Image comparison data
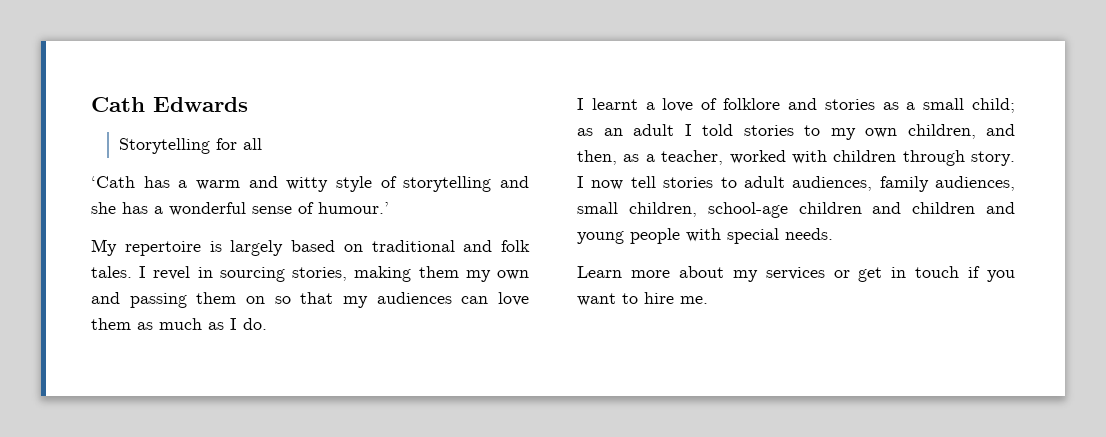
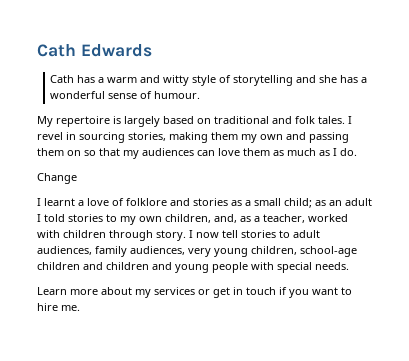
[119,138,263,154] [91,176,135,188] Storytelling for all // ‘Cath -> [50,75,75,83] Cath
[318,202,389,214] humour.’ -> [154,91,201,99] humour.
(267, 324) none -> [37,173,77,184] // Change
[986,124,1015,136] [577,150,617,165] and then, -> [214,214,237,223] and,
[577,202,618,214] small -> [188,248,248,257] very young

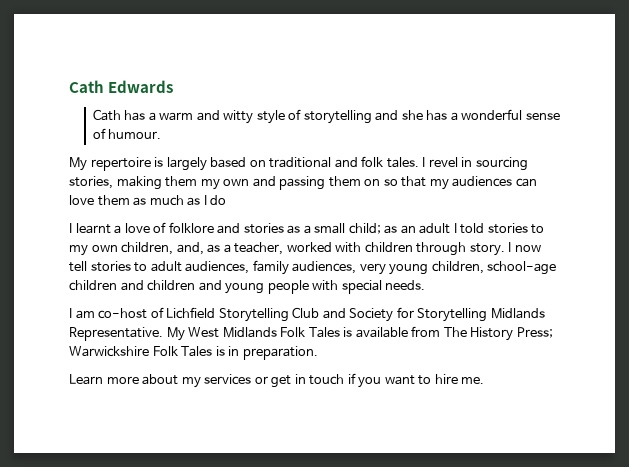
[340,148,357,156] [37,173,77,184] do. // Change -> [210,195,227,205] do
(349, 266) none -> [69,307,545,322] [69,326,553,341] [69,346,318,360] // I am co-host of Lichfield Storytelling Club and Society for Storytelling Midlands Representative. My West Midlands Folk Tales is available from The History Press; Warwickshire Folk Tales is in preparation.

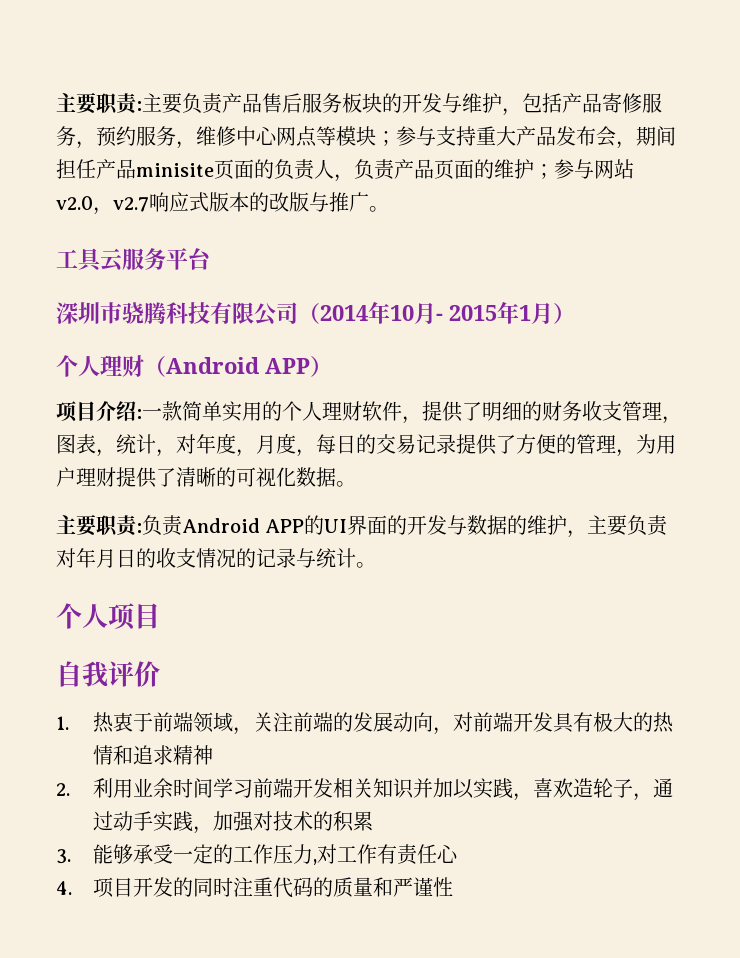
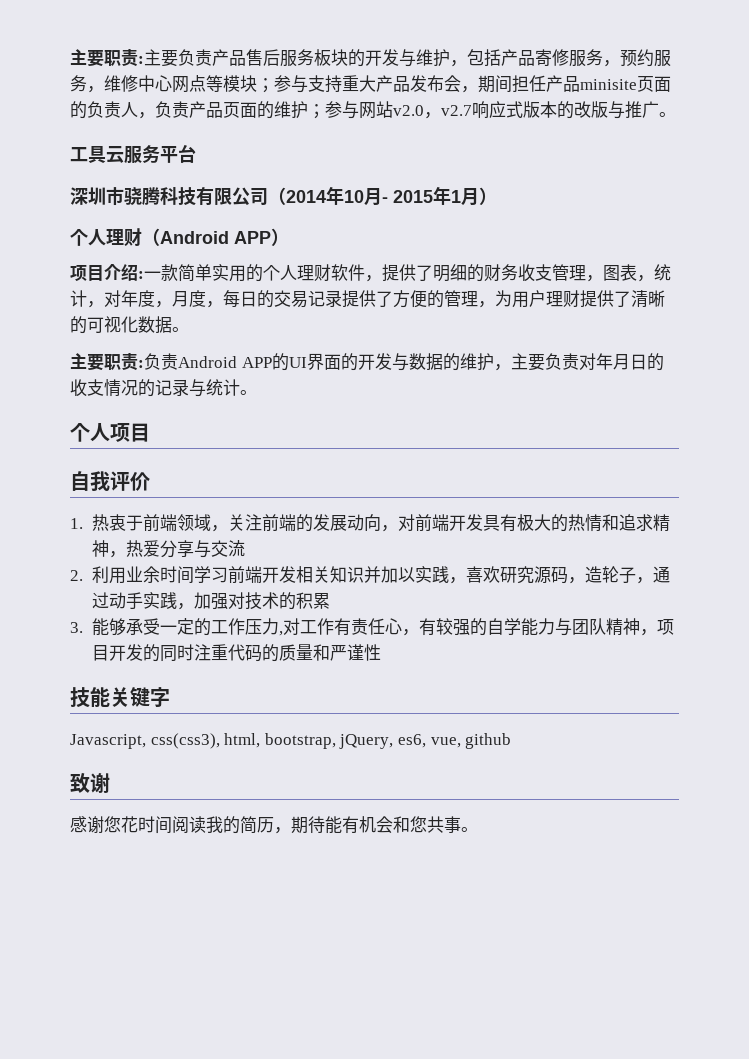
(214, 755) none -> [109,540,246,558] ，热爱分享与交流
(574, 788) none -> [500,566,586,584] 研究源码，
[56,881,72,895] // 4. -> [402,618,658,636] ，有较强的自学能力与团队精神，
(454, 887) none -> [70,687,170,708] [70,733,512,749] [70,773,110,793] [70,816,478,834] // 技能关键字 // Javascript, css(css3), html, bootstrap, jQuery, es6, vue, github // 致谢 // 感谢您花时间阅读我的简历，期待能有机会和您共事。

__Task objective__: Pictures aside, every entry above must be repeated exactly.

__Problem solution__:
[119,138,263,154] [91,176,135,188] Storytelling for all // ‘Cath -> [50,75,75,83] Cath
[318,202,389,214] humour.’ -> [154,91,201,99] humour.
(267, 324) none -> [37,173,77,184] // Change
[986,124,1015,136] [577,150,617,165] and then, -> [214,214,237,223] and,
[577,202,618,214] small -> [188,248,248,257] very young

[340,148,357,156] [37,173,77,184] do. // Change -> [210,195,227,205] do
(349, 266) none -> [69,307,545,322] [69,326,553,341] [69,346,318,360] // I am co-host of Lichfield Storytelling Club and Society for Storytelling Midlands Representative. My West Midlands Folk Tales is available from The History Press; Warwickshire Folk Tales is in preparation.

(214, 755) none -> [109,540,246,558] ，热爱分享与交流
(574, 788) none -> [500,566,586,584] 研究源码，
[56,881,72,895] // 4. -> [402,618,658,636] ，有较强的自学能力与团队精神，
(454, 887) none -> [70,687,170,708] [70,733,512,749] [70,773,110,793] [70,816,478,834] // 技能关键字 // Javascript, css(css3), html, bootstrap, jQuery, es6, vue, github // 致谢 // 感谢您花时间阅读我的简历，期待能有机会和您共事。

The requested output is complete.